The Rev. Casey-Martus recently retired and moved to Easton in July completing her last seven years as rector of St. Stephen’s Episcopal Church in Wimberley Texas. Casey-Martus has served parishes in Wyoming, California, and three in Texas. Called initially by now retired +Bishop John S. Thornton to plant St. Francis of the Tetons Episcopal Church in Alta Wyoming, and found the Alta Retreat Center (as an outreach mission of the parish) she served with the (now) +Right Rev. Eugene Sutton, the bishop of the Episcopal Diocese of Maryland, on the late +Thomas Keating’s Contemplative Outreach’s National Formation/Faculty and Retreat Leadership Teams. Prior to ordination in 1996, she spent twenty-four years as an Air Force wife, and while stationed at the Pentagon lived in Silver Spring and taught theology at the Stone Ridge Country Day School in Bethesda.
For many years as an adjunct faculty member of the Seminary of the Southwest, Sandy introduced seminaries and laity to the history, theory, art, and practice of Christian contemplative prayer.
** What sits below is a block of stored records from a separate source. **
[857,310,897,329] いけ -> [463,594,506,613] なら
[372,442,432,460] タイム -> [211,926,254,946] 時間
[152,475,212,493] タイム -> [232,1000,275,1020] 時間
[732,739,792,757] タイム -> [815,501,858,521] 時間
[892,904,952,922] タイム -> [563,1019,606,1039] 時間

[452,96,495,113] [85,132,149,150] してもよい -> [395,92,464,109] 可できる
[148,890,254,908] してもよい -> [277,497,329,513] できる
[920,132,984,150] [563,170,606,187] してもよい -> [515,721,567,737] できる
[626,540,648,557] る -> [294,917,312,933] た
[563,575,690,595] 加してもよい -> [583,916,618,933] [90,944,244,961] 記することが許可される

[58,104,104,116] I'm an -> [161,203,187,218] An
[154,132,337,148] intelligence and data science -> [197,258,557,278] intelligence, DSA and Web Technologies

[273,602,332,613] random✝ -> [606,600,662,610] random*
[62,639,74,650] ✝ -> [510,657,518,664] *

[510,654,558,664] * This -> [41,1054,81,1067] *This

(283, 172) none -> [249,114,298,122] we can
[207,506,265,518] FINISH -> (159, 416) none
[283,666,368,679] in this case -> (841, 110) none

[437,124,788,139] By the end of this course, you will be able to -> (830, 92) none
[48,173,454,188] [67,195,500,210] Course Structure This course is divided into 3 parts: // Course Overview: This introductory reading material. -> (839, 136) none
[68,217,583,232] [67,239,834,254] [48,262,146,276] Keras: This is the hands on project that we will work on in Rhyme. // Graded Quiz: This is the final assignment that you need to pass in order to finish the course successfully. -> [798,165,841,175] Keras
Her courses included ten day silent retreats held at the Alta Retreat Center in Wyoming and Wellsprings Conference Center in Blanco, Texas. After completing ten years of parish/retreat ministry nestled in the foothills of the Grand Tetons, Sandy received the Seminary’s Hal Brook Perry Award for Outstanding Alumni Service even as she set her sails in response to a new call to serve All Saint’s Church in Austin, Texas! Her passion for teaching, preaching, and praying continues to this day. The Christ Centered Prayer, Sandy’s simplification of ancient contemplative practice, is now the focus of her teaching and its fruit finds concrete expression in her relationships, interpretation of the gospels, preaching and writings.
Sandy is a published author and Co-Founder of the Contemplative Invitation Teaching. She holds a Bachelor of Science and Masters of Education from Springfield College in Massachusetts, a Masters of Theological Study from Oblate School of Theology in San Antonio, Texas, and a Certificate of Independent Theological Study from the Seminary of Southwest in Austin, Texas.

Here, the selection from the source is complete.